GIVEN INFORMATION:
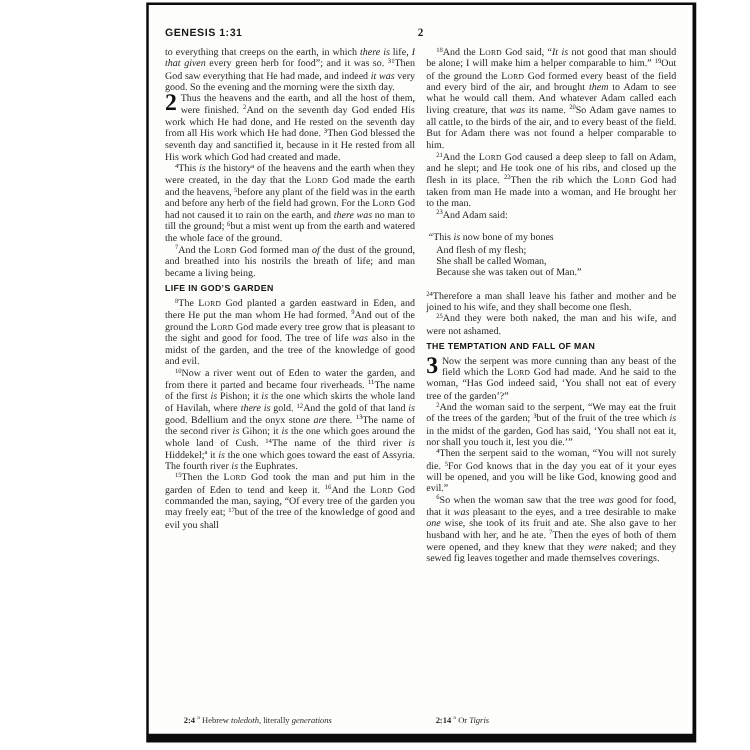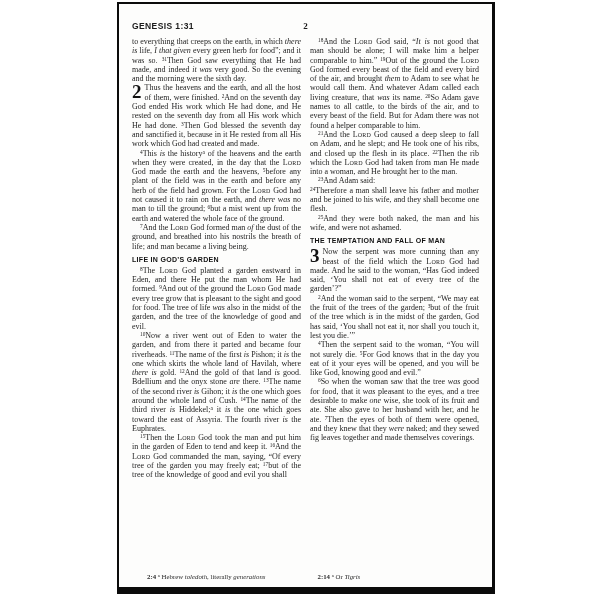--- a/index.html
+++ b/index.html
@@ -4,21 +4,21 @@
 <style>
   html,body { margin:0; padding:0; }
   body {
     width:600px; height:600px;
     background:#ffffff;
     font-family:"Liberation Serif", serif;
   }
   .canvas { position:relative; width:600px; height:600px; background:#ffffff; overflow:hidden; }
 
   .page {
-    position:absolute; left:117px; top:2px; width:378px; height:592px;
+    position:absolute; left:117px; top:2px; width:440px; height:592px;
     box-sizing:border-box; background:#fdfdfc;
     border:2px solid #0b0b0b; border-right-width:3px; border-bottom-width:7px;padding-left:15px;
   }
 
   .running-header {
     position:absolute; top:17px; left:13px; right:13px; height:11px;
     color:#1b1b1b;
   }
   .rh {
     position:absolute; left:0; top:0;
@@ -88,20 +88,26 @@
           <p class="p"><sup>7</sup>And the <span class="sc">Lord</span> God formed man <em>of</em> the dust of the ground, and breathed into his nostrils the breath of life; and man became a living being.</p>
           <div class="sect">LIFE IN GOD’S GARDEN</div>
           <p class="p"><sup>8</sup>The <span class="sc">Lord</span> God planted a garden eastward in Eden, and there He put the man whom He had formed. <sup>9</sup>And out of the ground the <span class="sc">Lord</span> God made every tree grow that is pleasant to the sight and good for food. The tree of life <em>was</em> also in the midst of the garden, and the tree of the knowledge of good and evil.</p>
           <p class="p"><sup>10</sup>Now a river went out of Eden to water the garden, and from there it parted and became four riverheads. <sup>11</sup>The name of the first <em>is</em> Pishon; it <em>is</em> the one which skirts the whole land of Havilah, where <em>there is</em> gold. <sup>12</sup>And the gold of that land <em>is</em> good. Bdellium and the onyx stone <em>are</em> there. <sup>13</sup>The name of the second river <em>is</em> Gihon; it <em>is</em> the one which goes around the whole land of Cush. <sup>14</sup>The name of the third river <em>is</em> Hiddekel;<sup>a</sup> it <em>is</em> the one which goes toward the east of Assyria. The fourth river <em>is</em> the Euphrates.</p>
           <p class="p"><sup>15</sup>Then the <span class="sc">Lord</span> God took the man and put him in the garden of Eden to tend and keep it. <sup>16</sup>And the <span class="sc">Lord</span> God commanded the man, saying, “Of every tree of the garden you may freely eat; <sup>17</sup>but of the tree of the knowledge of good and evil you shall</p>
         </div>
       <div class="col">
           <p class="p"><sup>18</sup>And the <span class="sc">Lord</span> God said, “<em>It is</em> not good that man should be alone; I will make him a helper comparable to him.” <sup>19</sup>Out of the ground the <span class="sc">Lord</span> God formed every beast of the field and every bird of the air, and brought <em>them</em> to Adam to see what he would call them. And whatever Adam called each living creature, that <em>was</em> its name. <sup>20</sup>So Adam gave names to all cattle, to the birds of the air, and to every beast of the field. But for Adam there was not found a helper comparable to him.</p>
           <p class="p"><sup>21</sup>And the <span class="sc">Lord</span> God caused a deep sleep to fall on Adam, and he slept; and He took one of his ribs, and closed up the flesh in its place. <sup>22</sup>Then the rib which the <span class="sc">Lord</span> God had taken from man He made into a woman, and He brought her to the man.</p>
           <p class="p"><sup>23</sup>And Adam said:</p>
+          <div class="poem">
+            <div class="poem-line first">“This <em>is</em> now bone of my bones</div>
+            <div class="poem-line">And flesh of my flesh;</div>
+            <div class="poem-line">She shall be called Woman,</div>
+            <div class="poem-line">Because she was taken out of Man.”</div>
+          </div>
           <p class="p flush"><sup>24</sup>Therefore a man shall leave his father and mother and be joined to his wife, and they shall become one flesh.</p>
           <p class="p"><sup>25</sup>And they were both naked, the man and his wife, and were not ashamed.</p>
           <div class="sect">THE TEMPTATION AND FALL OF MAN</div>
           <p class="p flush"><span class="chapnum">3</span><span>Now the serpent was more cunning than any beast of the field which the <span class="sc">Lord</span> God had made. And he said to the woman, “Has God indeed said, ‘You shall not eat of every tree of the garden’?”</span></p>
           <p class="p"><sup>2</sup>And the woman said to the serpent, “We may eat the fruit of the trees of the garden; <sup>3</sup>but of the fruit of the tree which <em>is</em> in the midst of the garden, God has said, ‘You shall not eat it, nor shall you touch it, lest you die.’”</p>
           <p class="p"><sup>4</sup>Then the serpent said to the woman, “You will not surely die. <sup>5</sup>For God knows that in the day you eat of it your eyes will be opened, and you will be like God, knowing good and evil.”</p>
           <p class="p"><sup>6</sup>So when the woman saw that the tree <em>was</em> good for food, that it <em>was</em> pleasant to the eyes, and a tree desirable to make <em>one</em> wise, she took of its fruit and ate. She also gave to her husband with her, and he ate. <sup>7</sup>Then the eyes of both of them were opened, and they knew that they <em>were</em> naked; and they sewed fig leaves together and made themselves coverings.</p>
         </div>
     </div>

ASSIGNMENT: Leaving the pictures out, write out every entry exactly.

OUTPUT OF THE EXERCISE:
--- a/index.html
+++ b/index.html
@@ -4,21 +4,21 @@
 <style>
   html,body { margin:0; padding:0; }
   body {
     width:600px; height:600px;
     background:#ffffff;
     font-family:"Liberation Serif", serif;
   }
   .canvas { position:relative; width:600px; height:600px; background:#ffffff; overflow:hidden; }
 
   .page {
-    position:absolute; left:117px; top:2px; width:378px; height:592px;
+    position:absolute; left:117px; top:2px; width:440px; height:592px;
     box-sizing:border-box; background:#fdfdfc;
     border:2px solid #0b0b0b; border-right-width:3px; border-bottom-width:7px;padding-left:15px;
   }
 
   .running-header {
     position:absolute; top:17px; left:13px; right:13px; height:11px;
     color:#1b1b1b;
   }
   .rh {
     position:absolute; left:0; top:0;
@@ -88,20 +88,26 @@
           <p class="p"><sup>7</sup>And the <span class="sc">Lord</span> God formed man <em>of</em> the dust of the ground, and breathed into his nostrils the breath of life; and man became a living being.</p>
           <div class="sect">LIFE IN GOD’S GARDEN</div>
           <p class="p"><sup>8</sup>The <span class="sc">Lord</span> God planted a garden eastward in Eden, and there He put the man whom He had formed. <sup>9</sup>And out of the ground the <span class="sc">Lord</span> God made every tree grow that is pleasant to the sight and good for food. The tree of life <em>was</em> also in the midst of the garden, and the tree of the knowledge of good and evil.</p>
           <p class="p"><sup>10</sup>Now a river went out of Eden to water the garden, and from there it parted and became four riverheads. <sup>11</sup>The name of the first <em>is</em> Pishon; it <em>is</em> the one which skirts the whole land of Havilah, where <em>there is</em> gold. <sup>12</sup>And the gold of that land <em>is</em> good. Bdellium and the onyx stone <em>are</em> there. <sup>13</sup>The name of the second river <em>is</em> Gihon; it <em>is</em> the one which goes around the whole land of Cush. <sup>14</sup>The name of the third river <em>is</em> Hiddekel;<sup>a</sup> it <em>is</em> the one which goes toward the east of Assyria. The fourth river <em>is</em> the Euphrates.</p>
           <p class="p"><sup>15</sup>Then the <span class="sc">Lord</span> God took the man and put him in the garden of Eden to tend and keep it. <sup>16</sup>And the <span class="sc">Lord</span> God commanded the man, saying, “Of every tree of the garden you may freely eat; <sup>17</sup>but of the tree of the knowledge of good and evil you shall</p>
         </div>
       <div class="col">
           <p class="p"><sup>18</sup>And the <span class="sc">Lord</span> God said, “<em>It is</em> not good that man should be alone; I will make him a helper comparable to him.” <sup>19</sup>Out of the ground the <span class="sc">Lord</span> God formed every beast of the field and every bird of the air, and brought <em>them</em> to Adam to see what he would call them. And whatever Adam called each living creature, that <em>was</em> its name. <sup>20</sup>So Adam gave names to all cattle, to the birds of the air, and to every beast of the field. But for Adam there was not found a helper comparable to him.</p>
           <p class="p"><sup>21</sup>And the <span class="sc">Lord</span> God caused a deep sleep to fall on Adam, and he slept; and He took one of his ribs, and closed up the flesh in its place. <sup>22</sup>Then the rib which the <span class="sc">Lord</span> God had taken from man He made into a woman, and He brought her to the man.</p>
           <p class="p"><sup>23</sup>And Adam said:</p>
+          <div class="poem">
+            <div class="poem-line first">“This <em>is</em> now bone of my bones</div>
+            <div class="poem-line">And flesh of my flesh;</div>
+            <div class="poem-line">She shall be called Woman,</div>
+            <div class="poem-line">Because she was taken out of Man.”</div>
+          </div>
           <p class="p flush"><sup>24</sup>Therefore a man shall leave his father and mother and be joined to his wife, and they shall become one flesh.</p>
           <p class="p"><sup>25</sup>And they were both naked, the man and his wife, and were not ashamed.</p>
           <div class="sect">THE TEMPTATION AND FALL OF MAN</div>
           <p class="p flush"><span class="chapnum">3</span><span>Now the serpent was more cunning than any beast of the field which the <span class="sc">Lord</span> God had made. And he said to the woman, “Has God indeed said, ‘You shall not eat of every tree of the garden’?”</span></p>
           <p class="p"><sup>2</sup>And the woman said to the serpent, “We may eat the fruit of the trees of the garden; <sup>3</sup>but of the fruit of the tree which <em>is</em> in the midst of the garden, God has said, ‘You shall not eat it, nor shall you touch it, lest you die.’”</p>
           <p class="p"><sup>4</sup>Then the serpent said to the woman, “You will not surely die. <sup>5</sup>For God knows that in the day you eat of it your eyes will be opened, and you will be like God, knowing good and evil.”</p>
           <p class="p"><sup>6</sup>So when the woman saw that the tree <em>was</em> good for food, that it <em>was</em> pleasant to the eyes, and a tree desirable to make <em>one</em> wise, she took of its fruit and ate. She also gave to her husband with her, and he ate. <sup>7</sup>Then the eyes of both of them were opened, and they knew that they <em>were</em> naked; and they sewed fig leaves together and made themselves coverings.</p>
         </div>
     </div>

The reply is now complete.